Professional athletes are often viewed as the ultimate fundraisers. Even long after their playing careers, they can leverage their fame and team affiliations to help charitable organizations bring in the donations that are their lifeblood.
Not surprisingly, many of these same athletes choose to start their own charitable foundations. But success on the field or court doesn’t always translate into philanthropic success. As great of an athlete as Michael Jordan was, for instance, his charitable foundations have had their ups and downs.
This is not uncommon among sports foundations, says Marc Pollick, president and CEO of The Giving Back Fund, a not-for-profit whose mission is to help athletes and other celebrities become better philanthropists—and better at philanthropy. Athletes and other celebrities, it turns out, are often not very discriminating in regards to who they choose to run their charitable efforts. Usually it’s a brother, sister or best friend who gets the nod. “In every other aspect of their lives, they go to the absolute best professional money can buy,” Pollick says. “Why wouldn’t you do the same for philanthropy?”
Pollick spoke recently at a sports philanthropy workshop supported by Witt/Kieffer and organized by All Sports United, a non-profit “think tank” which aims to help sports charities educate and empower themselves to leave lasting legacies. The event was held in the historic press room at Halas Hall, the Lake Forest, Illinois, headquarters of the NFL’s Chicago Bears. Among the many speakers at the workshop was Reggie Smith, President of the Chicago Chapter of the NFL Former Players Association.
The good news, Pollick says, is that sports foundations today are more savvy than in the past. And yet they are still learning and fighting to remain relevant and sustain themselves—especially after the athletes who support them retire and lose some of their star power.
Another point raised often during the workshop was the unpredictability of sports-based charities. Raising money is often tied to winning or losing. When the athlete or team succeeds, donors come out of the woodwork. But in tough times contributions are scarce. What most sports foundations are trying to achieve is a better equilibrium and steady flow of incoming funds so that they can remain sustainable and do more for their respective charitable causes and communities.
A major part of the solution is good leadership, believes Greg Santore, who heads up Witt/Kieffer’s Sports Leadership executive search practice. Speaking at the same event, Santore noted how sports organizations and foundations often spend a lot of money recruiting their athletes, but “they don’t always make the same investment with their executives,” he says. This may be changing. “The bad economy over the past four years has made the sports world in general think more like the business world.”
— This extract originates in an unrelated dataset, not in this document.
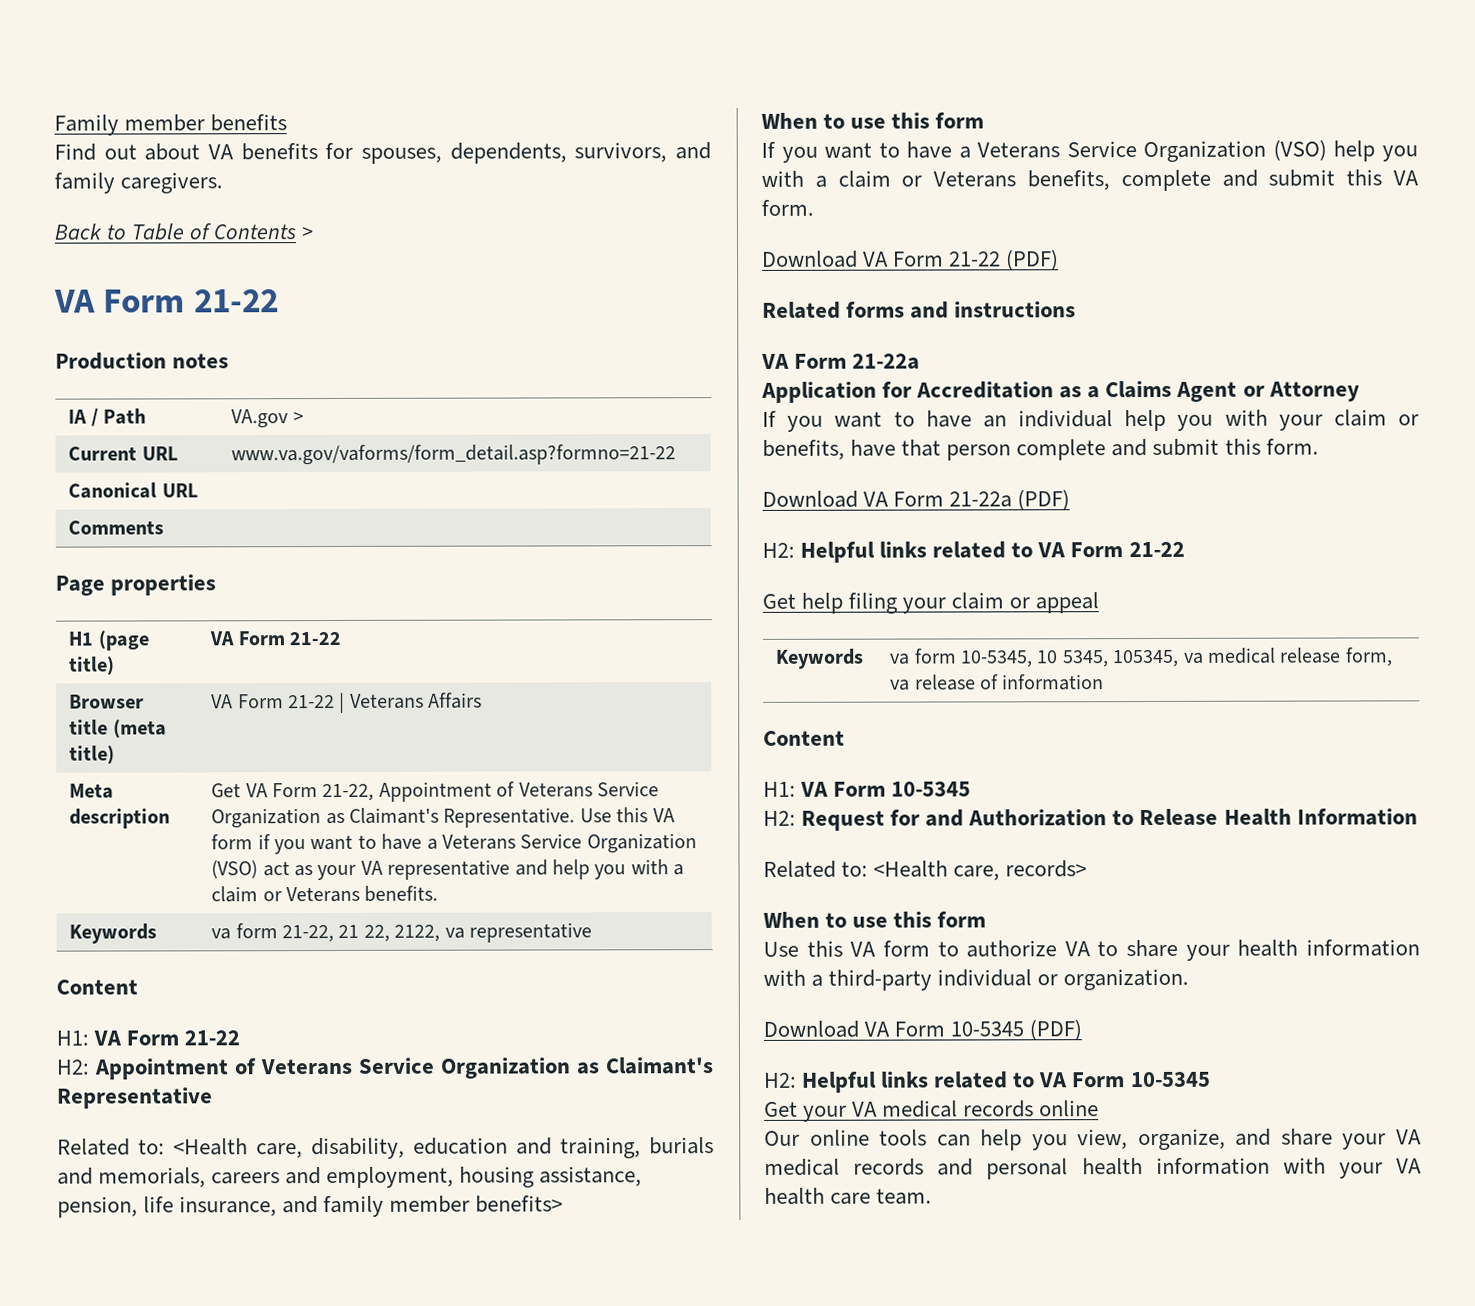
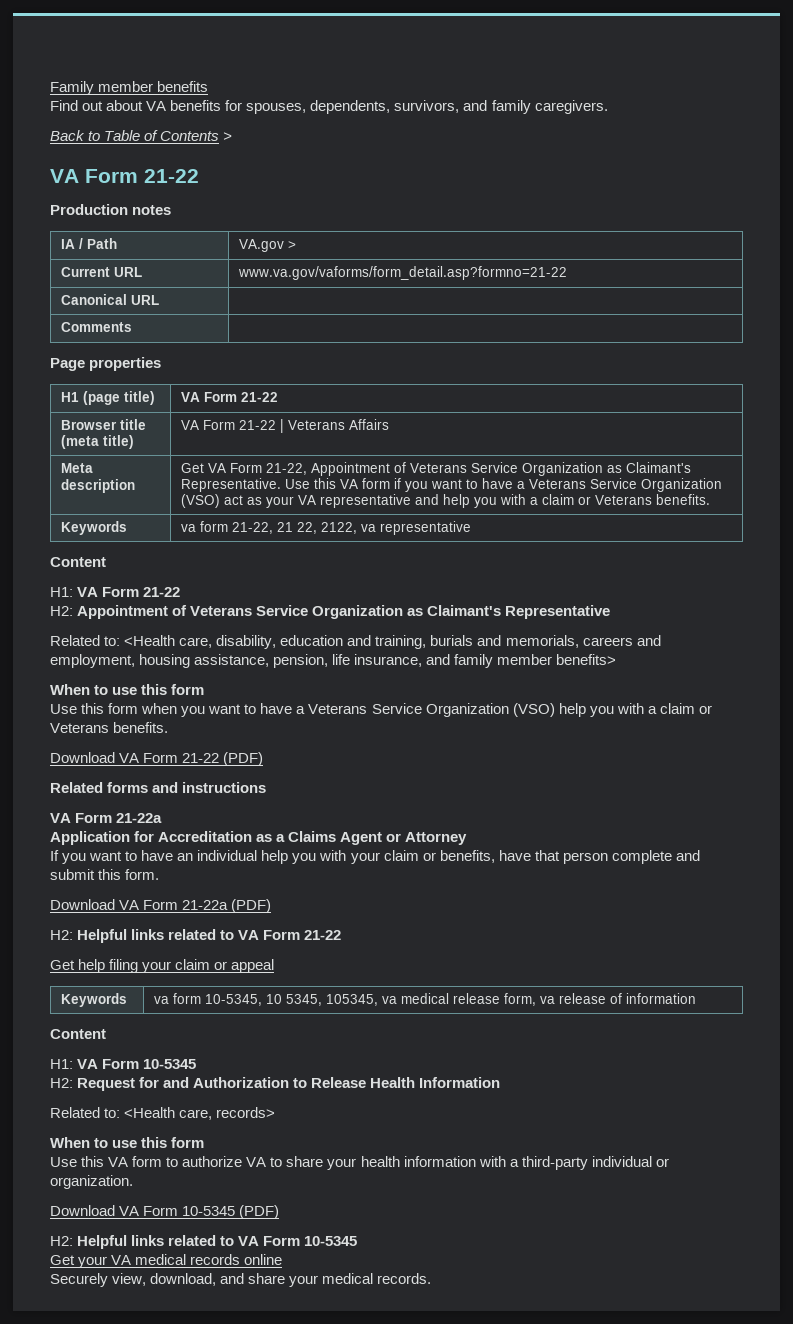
- If you want to have a Veterans Service Organization (VSO) help you with a claim or Veterans benefits, complete and submit this VA form.
+ Use this form when you want to have a Veterans Service Organization (VSO) help you with a claim or Veterans benefits.
- Our online tools can help you view, organize, and share your VA medical records and personal health information with your VA health care team.
+ Securely view, download, and share your medical records.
The end result can only be a good thing, Santore says. A foundation, like a great football team, needs to have a strategic plan and sound organizational structure. This starts at the top.
What does the new sports foundation leader look like? Among the qualities that Santore lists are expertise in:
- Business and finance
- Change management
- Drive execution
- Ethics, integrity, and trust
- Vision setting
Simply because someone was a great athlete—or the friend or relative of one—does not make that person a good executive for a not-for-profit sports organization, says Santore. In the future, executive leadership in sports foundations, and sports organizations in general, will need a much more sophisticated skill set than in the past.